Stored items from a collection:
※ ※ ※

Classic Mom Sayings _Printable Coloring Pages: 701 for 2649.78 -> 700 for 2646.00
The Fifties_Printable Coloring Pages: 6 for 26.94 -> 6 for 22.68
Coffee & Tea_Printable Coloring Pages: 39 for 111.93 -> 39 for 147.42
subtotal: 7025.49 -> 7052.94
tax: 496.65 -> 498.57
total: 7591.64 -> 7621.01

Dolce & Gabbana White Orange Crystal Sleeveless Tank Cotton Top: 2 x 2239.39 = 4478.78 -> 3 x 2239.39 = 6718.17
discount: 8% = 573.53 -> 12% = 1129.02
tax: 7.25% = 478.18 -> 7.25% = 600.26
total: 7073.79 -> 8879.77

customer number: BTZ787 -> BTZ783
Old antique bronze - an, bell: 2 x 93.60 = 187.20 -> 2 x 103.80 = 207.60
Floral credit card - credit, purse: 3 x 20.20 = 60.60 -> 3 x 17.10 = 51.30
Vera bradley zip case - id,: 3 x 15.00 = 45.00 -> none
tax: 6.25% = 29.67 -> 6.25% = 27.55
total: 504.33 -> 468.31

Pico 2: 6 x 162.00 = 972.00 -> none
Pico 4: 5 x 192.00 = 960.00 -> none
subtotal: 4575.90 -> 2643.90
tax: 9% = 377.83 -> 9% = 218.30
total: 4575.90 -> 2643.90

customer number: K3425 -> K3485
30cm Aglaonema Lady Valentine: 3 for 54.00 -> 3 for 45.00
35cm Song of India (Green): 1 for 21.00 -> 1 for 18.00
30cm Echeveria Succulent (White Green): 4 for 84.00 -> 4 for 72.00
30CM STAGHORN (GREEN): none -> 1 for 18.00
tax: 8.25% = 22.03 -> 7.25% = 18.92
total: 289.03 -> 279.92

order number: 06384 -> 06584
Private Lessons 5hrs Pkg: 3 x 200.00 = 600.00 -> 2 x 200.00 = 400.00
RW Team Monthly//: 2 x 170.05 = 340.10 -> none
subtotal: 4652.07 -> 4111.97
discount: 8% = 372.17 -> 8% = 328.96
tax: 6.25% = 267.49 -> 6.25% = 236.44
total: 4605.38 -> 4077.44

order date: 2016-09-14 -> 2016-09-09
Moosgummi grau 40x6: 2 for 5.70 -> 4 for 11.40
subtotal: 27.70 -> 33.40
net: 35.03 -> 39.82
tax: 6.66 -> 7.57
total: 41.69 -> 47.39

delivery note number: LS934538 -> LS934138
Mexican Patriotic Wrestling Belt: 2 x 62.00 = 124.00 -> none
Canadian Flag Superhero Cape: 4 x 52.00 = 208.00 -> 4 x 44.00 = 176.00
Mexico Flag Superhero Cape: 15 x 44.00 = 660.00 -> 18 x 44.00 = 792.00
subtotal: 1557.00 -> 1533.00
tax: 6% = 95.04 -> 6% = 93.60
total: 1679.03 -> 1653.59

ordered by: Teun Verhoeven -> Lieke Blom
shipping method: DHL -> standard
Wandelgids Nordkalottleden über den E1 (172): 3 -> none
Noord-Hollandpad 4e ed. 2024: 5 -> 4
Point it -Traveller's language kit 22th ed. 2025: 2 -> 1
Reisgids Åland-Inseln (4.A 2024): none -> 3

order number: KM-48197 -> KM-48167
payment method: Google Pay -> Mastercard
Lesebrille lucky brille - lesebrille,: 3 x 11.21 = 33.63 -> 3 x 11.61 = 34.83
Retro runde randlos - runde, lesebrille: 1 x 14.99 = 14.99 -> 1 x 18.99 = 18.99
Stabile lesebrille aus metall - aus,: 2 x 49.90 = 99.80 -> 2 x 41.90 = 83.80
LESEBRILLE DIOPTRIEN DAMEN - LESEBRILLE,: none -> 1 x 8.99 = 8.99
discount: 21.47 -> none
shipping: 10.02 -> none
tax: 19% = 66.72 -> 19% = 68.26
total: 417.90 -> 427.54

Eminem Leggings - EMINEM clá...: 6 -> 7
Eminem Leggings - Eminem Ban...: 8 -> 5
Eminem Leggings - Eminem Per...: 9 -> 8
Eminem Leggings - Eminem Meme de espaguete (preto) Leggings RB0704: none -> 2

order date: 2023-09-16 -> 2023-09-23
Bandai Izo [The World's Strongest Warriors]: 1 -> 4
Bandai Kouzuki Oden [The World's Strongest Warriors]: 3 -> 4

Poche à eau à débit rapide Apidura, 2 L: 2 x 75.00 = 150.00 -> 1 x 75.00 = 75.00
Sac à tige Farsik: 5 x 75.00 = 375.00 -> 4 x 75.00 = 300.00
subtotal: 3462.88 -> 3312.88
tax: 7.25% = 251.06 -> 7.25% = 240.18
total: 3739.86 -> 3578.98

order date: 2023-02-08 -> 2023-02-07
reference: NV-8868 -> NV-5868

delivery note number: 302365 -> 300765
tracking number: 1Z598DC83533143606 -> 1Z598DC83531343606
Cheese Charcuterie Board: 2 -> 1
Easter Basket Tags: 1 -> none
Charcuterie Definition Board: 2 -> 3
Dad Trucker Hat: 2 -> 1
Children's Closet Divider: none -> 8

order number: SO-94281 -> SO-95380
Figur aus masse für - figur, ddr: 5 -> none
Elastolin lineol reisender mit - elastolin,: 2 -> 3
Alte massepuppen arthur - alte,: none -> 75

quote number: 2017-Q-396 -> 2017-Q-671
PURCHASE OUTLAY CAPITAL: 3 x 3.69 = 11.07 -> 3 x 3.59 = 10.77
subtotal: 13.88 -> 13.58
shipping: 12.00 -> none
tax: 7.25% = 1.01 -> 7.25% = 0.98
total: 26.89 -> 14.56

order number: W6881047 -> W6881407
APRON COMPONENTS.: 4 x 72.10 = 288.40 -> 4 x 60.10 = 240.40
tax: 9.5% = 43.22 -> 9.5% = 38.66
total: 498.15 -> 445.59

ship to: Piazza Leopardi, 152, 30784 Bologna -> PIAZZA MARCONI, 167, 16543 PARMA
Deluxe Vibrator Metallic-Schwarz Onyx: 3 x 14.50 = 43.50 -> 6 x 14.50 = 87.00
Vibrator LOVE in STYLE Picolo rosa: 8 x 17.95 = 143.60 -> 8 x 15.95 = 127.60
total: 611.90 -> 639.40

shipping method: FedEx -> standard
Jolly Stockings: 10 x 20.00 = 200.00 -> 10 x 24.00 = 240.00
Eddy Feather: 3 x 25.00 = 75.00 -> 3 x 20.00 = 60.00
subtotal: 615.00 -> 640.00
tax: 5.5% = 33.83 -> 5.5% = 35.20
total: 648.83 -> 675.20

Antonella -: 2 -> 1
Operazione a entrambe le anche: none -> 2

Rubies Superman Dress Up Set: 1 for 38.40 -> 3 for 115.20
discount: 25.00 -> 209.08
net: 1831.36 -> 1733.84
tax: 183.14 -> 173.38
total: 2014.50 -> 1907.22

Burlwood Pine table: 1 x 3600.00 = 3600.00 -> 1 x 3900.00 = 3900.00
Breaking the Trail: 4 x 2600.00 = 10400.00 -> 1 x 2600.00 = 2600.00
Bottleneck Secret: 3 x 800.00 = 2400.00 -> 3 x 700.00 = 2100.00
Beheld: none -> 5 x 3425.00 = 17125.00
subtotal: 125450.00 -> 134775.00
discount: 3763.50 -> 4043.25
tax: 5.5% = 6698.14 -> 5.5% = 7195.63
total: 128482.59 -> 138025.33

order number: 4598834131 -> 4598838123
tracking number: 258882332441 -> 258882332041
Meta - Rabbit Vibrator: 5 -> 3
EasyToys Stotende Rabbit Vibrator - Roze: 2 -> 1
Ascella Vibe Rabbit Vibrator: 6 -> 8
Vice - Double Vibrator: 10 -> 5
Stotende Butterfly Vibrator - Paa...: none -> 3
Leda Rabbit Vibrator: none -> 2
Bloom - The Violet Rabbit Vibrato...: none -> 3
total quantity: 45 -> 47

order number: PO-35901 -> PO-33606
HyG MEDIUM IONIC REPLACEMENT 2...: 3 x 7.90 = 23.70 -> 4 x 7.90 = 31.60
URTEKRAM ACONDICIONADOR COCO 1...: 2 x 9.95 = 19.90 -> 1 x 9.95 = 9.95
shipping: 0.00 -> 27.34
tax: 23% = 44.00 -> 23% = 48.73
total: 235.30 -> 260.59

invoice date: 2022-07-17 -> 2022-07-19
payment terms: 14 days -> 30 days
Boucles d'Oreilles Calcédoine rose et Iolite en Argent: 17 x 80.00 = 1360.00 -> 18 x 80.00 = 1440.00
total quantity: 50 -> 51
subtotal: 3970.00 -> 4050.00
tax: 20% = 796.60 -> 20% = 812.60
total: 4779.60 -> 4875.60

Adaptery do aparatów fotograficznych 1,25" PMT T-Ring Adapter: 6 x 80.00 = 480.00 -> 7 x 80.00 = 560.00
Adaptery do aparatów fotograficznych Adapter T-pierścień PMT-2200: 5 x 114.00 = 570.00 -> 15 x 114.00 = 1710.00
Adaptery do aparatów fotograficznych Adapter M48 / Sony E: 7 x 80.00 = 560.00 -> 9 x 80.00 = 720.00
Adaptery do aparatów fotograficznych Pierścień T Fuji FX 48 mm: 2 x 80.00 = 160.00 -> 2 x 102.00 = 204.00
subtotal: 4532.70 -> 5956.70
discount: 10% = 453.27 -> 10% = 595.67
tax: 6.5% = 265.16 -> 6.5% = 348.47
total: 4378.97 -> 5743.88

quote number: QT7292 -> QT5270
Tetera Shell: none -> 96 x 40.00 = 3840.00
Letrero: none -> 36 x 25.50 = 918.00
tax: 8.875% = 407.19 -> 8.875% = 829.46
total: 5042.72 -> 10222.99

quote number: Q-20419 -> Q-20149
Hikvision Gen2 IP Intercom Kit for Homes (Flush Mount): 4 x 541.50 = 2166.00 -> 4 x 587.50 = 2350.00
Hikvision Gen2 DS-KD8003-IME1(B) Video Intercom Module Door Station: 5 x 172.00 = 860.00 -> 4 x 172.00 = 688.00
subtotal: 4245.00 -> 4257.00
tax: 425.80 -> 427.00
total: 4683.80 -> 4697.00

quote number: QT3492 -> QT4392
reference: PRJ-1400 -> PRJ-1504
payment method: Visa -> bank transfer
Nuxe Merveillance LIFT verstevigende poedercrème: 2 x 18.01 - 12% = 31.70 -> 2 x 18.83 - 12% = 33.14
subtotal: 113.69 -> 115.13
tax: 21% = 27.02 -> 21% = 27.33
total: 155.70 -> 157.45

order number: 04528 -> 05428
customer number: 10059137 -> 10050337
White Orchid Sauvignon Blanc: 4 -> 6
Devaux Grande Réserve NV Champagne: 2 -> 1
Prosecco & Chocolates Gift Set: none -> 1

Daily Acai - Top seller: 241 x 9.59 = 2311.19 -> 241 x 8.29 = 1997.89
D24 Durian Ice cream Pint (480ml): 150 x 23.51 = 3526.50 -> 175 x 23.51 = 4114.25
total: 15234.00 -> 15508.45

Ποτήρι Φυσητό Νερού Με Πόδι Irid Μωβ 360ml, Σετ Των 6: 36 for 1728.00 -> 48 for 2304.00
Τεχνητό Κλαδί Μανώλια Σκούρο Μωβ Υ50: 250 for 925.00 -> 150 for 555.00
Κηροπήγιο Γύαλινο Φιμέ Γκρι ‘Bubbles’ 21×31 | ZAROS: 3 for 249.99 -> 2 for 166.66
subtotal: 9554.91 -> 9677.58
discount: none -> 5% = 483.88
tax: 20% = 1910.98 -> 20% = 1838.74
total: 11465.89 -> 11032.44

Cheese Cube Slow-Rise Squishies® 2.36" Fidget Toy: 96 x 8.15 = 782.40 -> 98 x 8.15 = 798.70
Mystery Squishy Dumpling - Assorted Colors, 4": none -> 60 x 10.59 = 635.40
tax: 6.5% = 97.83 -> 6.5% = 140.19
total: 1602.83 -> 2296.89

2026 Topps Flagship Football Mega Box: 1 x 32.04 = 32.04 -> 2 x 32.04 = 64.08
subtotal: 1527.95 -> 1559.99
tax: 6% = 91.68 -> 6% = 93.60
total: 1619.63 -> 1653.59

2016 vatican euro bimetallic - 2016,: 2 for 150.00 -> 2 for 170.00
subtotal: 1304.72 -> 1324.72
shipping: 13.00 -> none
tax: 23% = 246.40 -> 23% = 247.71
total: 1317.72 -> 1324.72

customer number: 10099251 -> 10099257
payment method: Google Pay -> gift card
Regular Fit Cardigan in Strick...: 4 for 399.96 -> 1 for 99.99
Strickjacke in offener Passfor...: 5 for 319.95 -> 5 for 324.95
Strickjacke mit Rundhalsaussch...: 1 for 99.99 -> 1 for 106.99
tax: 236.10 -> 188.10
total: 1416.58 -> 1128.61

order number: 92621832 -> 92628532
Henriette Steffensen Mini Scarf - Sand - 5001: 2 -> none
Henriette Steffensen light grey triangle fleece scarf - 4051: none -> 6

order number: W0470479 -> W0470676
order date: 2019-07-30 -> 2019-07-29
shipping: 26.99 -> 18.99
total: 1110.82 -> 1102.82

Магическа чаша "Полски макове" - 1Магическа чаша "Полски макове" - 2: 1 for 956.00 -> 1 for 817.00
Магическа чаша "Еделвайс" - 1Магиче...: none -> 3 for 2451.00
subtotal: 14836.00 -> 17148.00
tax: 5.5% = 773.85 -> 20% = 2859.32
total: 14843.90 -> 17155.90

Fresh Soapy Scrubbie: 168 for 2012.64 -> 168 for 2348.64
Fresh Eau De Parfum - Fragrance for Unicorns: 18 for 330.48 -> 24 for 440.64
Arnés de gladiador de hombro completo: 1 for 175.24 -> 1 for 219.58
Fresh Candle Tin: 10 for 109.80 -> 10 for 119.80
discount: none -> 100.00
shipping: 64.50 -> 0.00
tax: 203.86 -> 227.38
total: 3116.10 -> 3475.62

※ ※ ※

*WHAT NEEDS TO BE DONE:* Using the data above, transcribe the lines that run from the line with "Pico 4: 5 x 192.00 = 960.00 -> none" to the line with "Noord-Hollandpad 4e ed. 2024: 5 -> 4", both ends kept, and output nothing else.

*FINISHED EXERCISE:*
Pico 4: 5 x 192.00 = 960.00 -> none
subtotal: 4575.90 -> 2643.90
tax: 9% = 377.83 -> 9% = 218.30
total: 4575.90 -> 2643.90

customer number: K3425 -> K3485
30cm Aglaonema Lady Valentine: 3 for 54.00 -> 3 for 45.00
35cm Song of India (Green): 1 for 21.00 -> 1 for 18.00
30cm Echeveria Succulent (White Green): 4 for 84.00 -> 4 for 72.00
30CM STAGHORN (GREEN): none -> 1 for 18.00
tax: 8.25% = 22.03 -> 7.25% = 18.92
total: 289.03 -> 279.92

order number: 06384 -> 06584
Private Lessons 5hrs Pkg: 3 x 200.00 = 600.00 -> 2 x 200.00 = 400.00
RW Team Monthly//: 2 x 170.05 = 340.10 -> none
subtotal: 4652.07 -> 4111.97
discount: 8% = 372.17 -> 8% = 328.96
tax: 6.25% = 267.49 -> 6.25% = 236.44
total: 4605.38 -> 4077.44

order date: 2016-09-14 -> 2016-09-09
Moosgummi grau 40x6: 2 for 5.70 -> 4 for 11.40
subtotal: 27.70 -> 33.40
net: 35.03 -> 39.82
tax: 6.66 -> 7.57
total: 41.69 -> 47.39

delivery note number: LS934538 -> LS934138
Mexican Patriotic Wrestling Belt: 2 x 62.00 = 124.00 -> none
Canadian Flag Superhero Cape: 4 x 52.00 = 208.00 -> 4 x 44.00 = 176.00
Mexico Flag Superhero Cape: 15 x 44.00 = 660.00 -> 18 x 44.00 = 792.00
subtotal: 1557.00 -> 1533.00
tax: 6% = 95.04 -> 6% = 93.60
total: 1679.03 -> 1653.59

ordered by: Teun Verhoeven -> Lieke Blom
shipping method: DHL -> standard
Wandelgids Nordkalottleden über den E1 (172): 3 -> none
Noord-Hollandpad 4e ed. 2024: 5 -> 4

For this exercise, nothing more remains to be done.